# Munging tabular data

We're going to go through how to munge tabular data in more detail (and *slowly*). The aim is for you to get comfortable with the tools we're using:

- [matplotlib](https://matplotlib.org/) for basic plotting (but allows control of many details where needed)
- [pandas](https://pandas.pydata.org) for data handling (our dataframe library)
- [seaborn](https://seaborn.pydata.org) for _nice_ data visualization
- [scipy](https://scipy.org) for scientific libraries (particularly `scipy.stats` which we'll use for fitting some more unusual probability distributions), and 
- [statsmodels](https://statsmodels.org) which gives us some more expressive curve fitting approaches

The other aim is to get familiar with code-sharing workflows - so we will be doing pair programming for the duration of the day! 

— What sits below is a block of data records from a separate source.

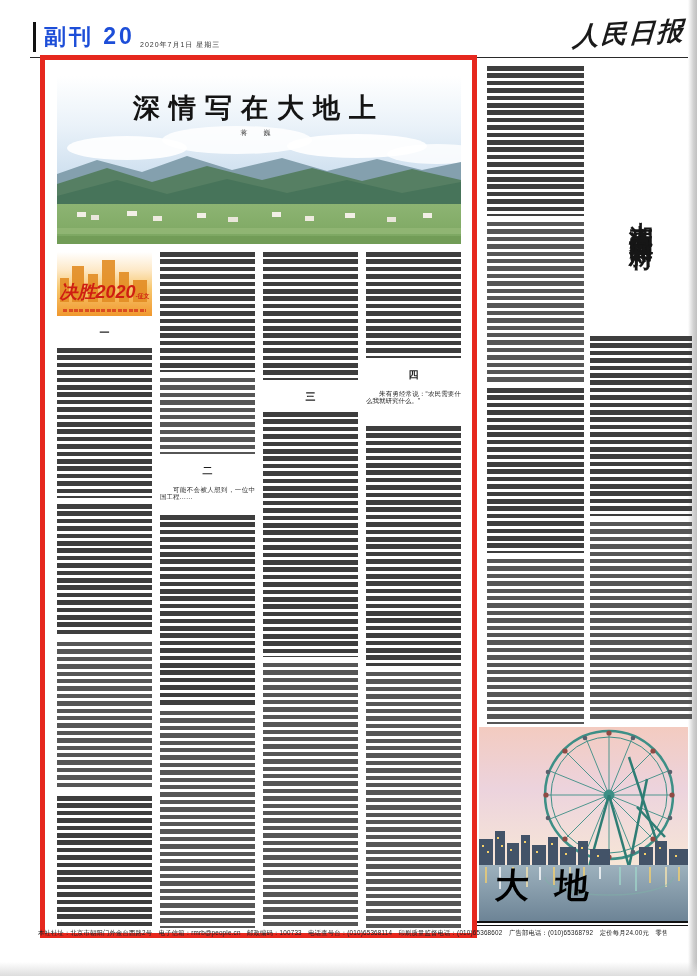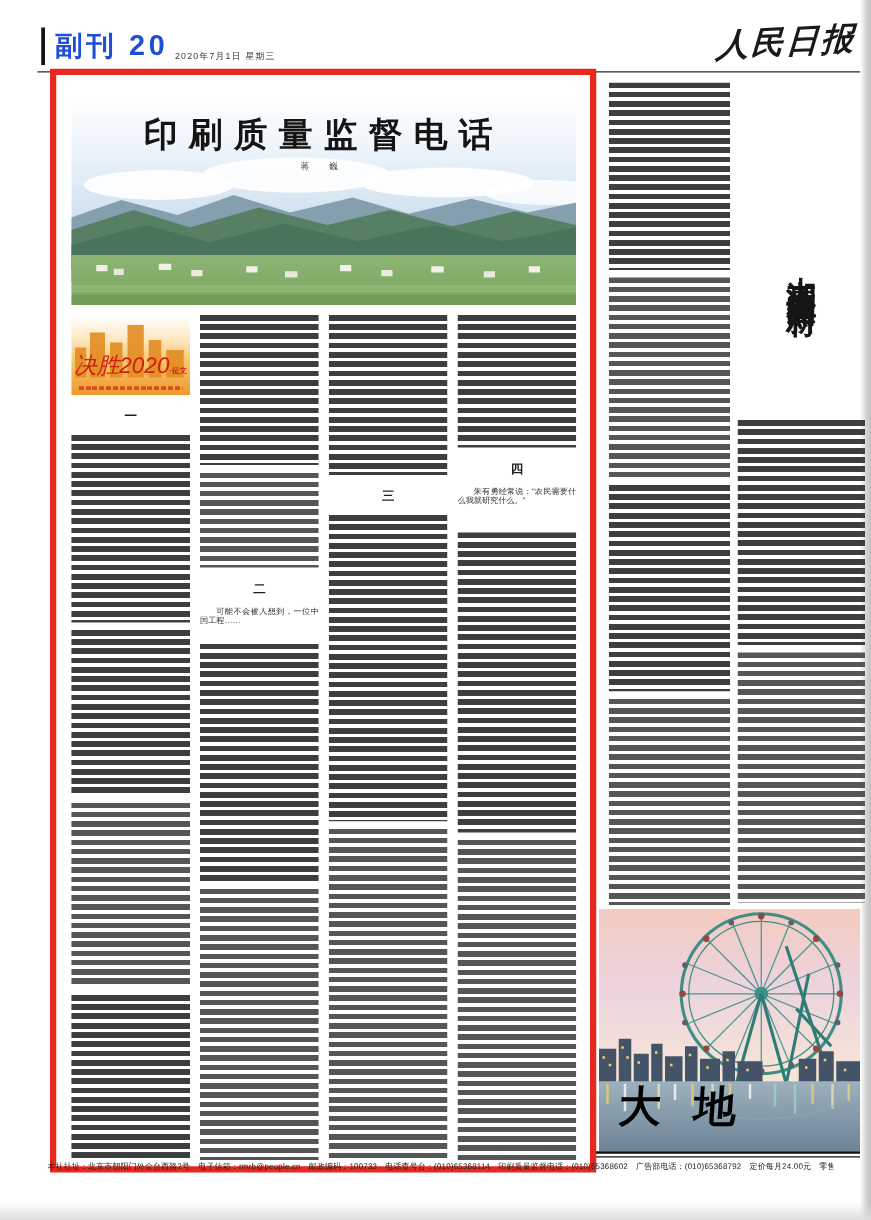--- a/index.html
+++ b/index.html
@@ -126,7 +126,7 @@
     <rect x="0" y="160" width="404" height="8" fill="#6f9a55" opacity="0.8"></rect>
   </svg>
 </div>
-<div class="abs headline">印刷质量监督电话</div>
+<div class="abs headline">深情写在大地上</div>
 <div class="abs byline">蒋 巍</div>
 
 <div class="col" style="left:57px;top:252px;width:95px;height:676px;">

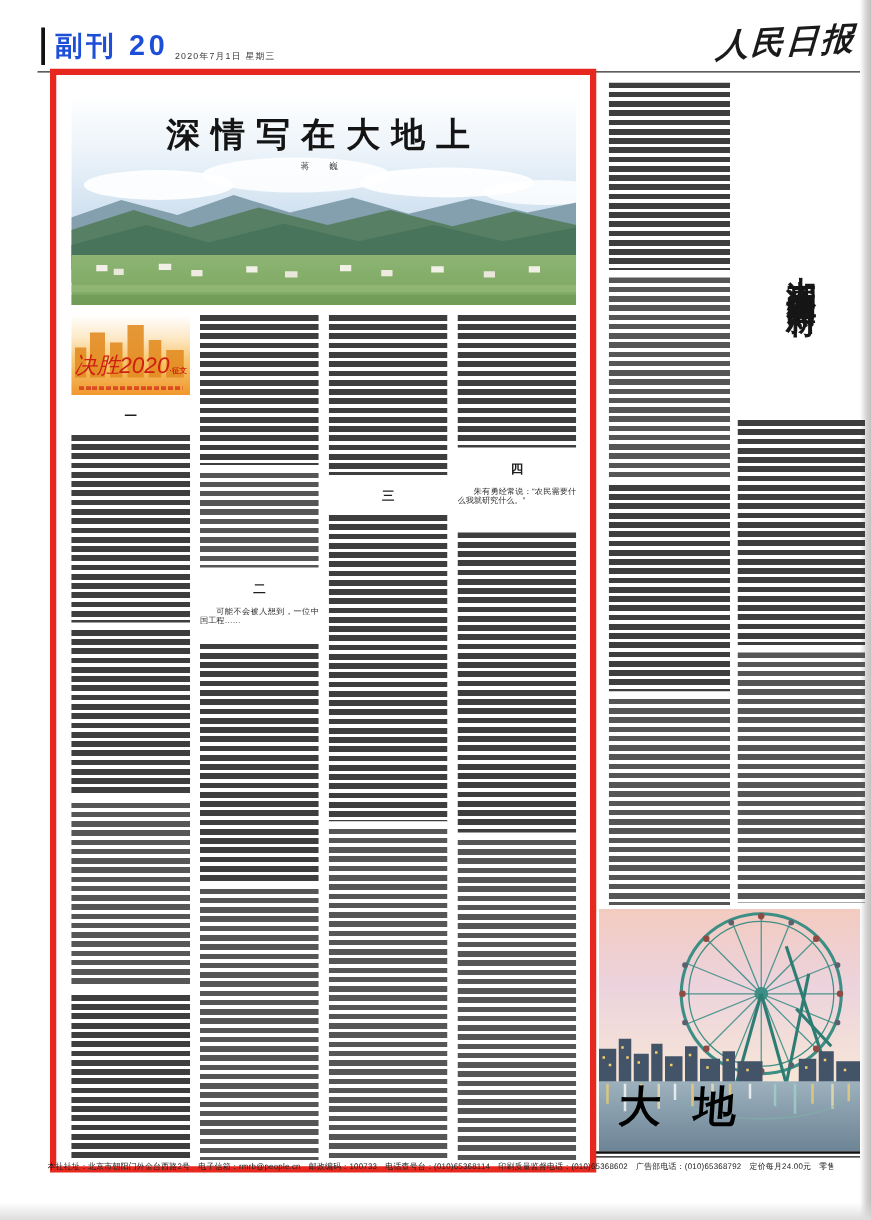--- a/index.html
+++ b/index.html
@@ -52,7 +52,7 @@
   .bld{position:absolute;background:#e28c22;opacity:.9;}
   .badge-row{position:absolute;left:0;bottom:12px;width:100%;text-align:center;
     color:#cf1e12;white-space:nowrap;z-index:2;}
-  .badge-title{font-size:18px;font-weight:400;font-style:italic;letter-spacing:0;}
+  .badge-title{font-size:18px;font-weight:700;font-style:italic;letter-spacing:0;}
   .badge-tag{font-size:6px;font-weight:bold;}
   .badge-org{position:absolute;left:6px;bottom:4px;width:83px;height:3px;z-index:2;
     background:repeating-linear-gradient(to right,rgba(207,30,18,.65) 0 4px,rgba(0,0,0,0) 4px 5.5px);}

*You will probably want to take a moment to look at the documentation of the libraries above - especially `pandas`.*

The other useful resource is Stack Overflow - if you have a question that sounds like 'how do I do {x}' then someone will probably have answered it on Stack Overflow. Questions are also tagged by library so if you have a particular pandas question you can do something like going to https://stackoverflow.com/questions/tagged/pandas (just replace the 'pandas' in the URL with whatever library you're trying to use.

Generally answers on Stack Overflow are probably a lot closer to getting you up and running than the documentation. Once you get used to the library then the documentation is generally a quicker reference. We will cover strategies for getting help in class.

**The general data munging processes:**
1. Reading in data
1. What's in my data
1. Tidy data

## Step 1: Reading in data

In pairs work out how to read your data into a pandas dataframe.

If you have your own tabular data please start using it here. 

If not, you can use one of the datasets from last week. To pull in one of the datasets from last week, you'll need to either:
1. copy and paste the file over, 
1. add the absolute path or 
1. construct a relative path with e.g. `pathlib.Path("../../other_repo/data/<filenamehere>.csv`).

Alternatively, I've also created a subset from a dataset about serpentinization experiments ([Huang et al., 2020](https://doi.org/10.1002/gdj3.105)), you can read it directly from my Google Drive link using the same function you normally would with `.csv` data, using the path:
`"https://docs.google.com/spreadsheets/d/e/2PACX-1vS2d8Dwkhl76Xv1e9RRbO7alJB4_WDKQFxw5uRH0KFAJDyQkQyVbu9-wQeq6tg6CFPSzOuKCcdIjCua/pub?gid=1845645545&single=true&output=csv"`. 

In [None]:
# Install required packages if using jupyterhub
# %pip install -r ../requirements.txt

In [2]:
import pandas as pd

csv_path = 'https://docs.google.com/spreadsheets/d/e/2PACX-1vS2d8Dwkhl76Xv1e9RRbO7alJB4_WDKQFxw5uRH0KFAJDyQkQyVbu9-wQeq6tg6CFPSzOuKCcdIjCua/pub?gid=1845645545&single=true&output=csv'

# your code goes here
df = pd.read_csv(csv_path)

Once you've worked this out in the Jupyter notebook, transfer your code to a Python script. 

Create a function called `load_data` in a file called `munging.py` in the same directory as the notebooks. You can create a text file in the Jupyter notebook home screen, or Jupyterhub home screen. 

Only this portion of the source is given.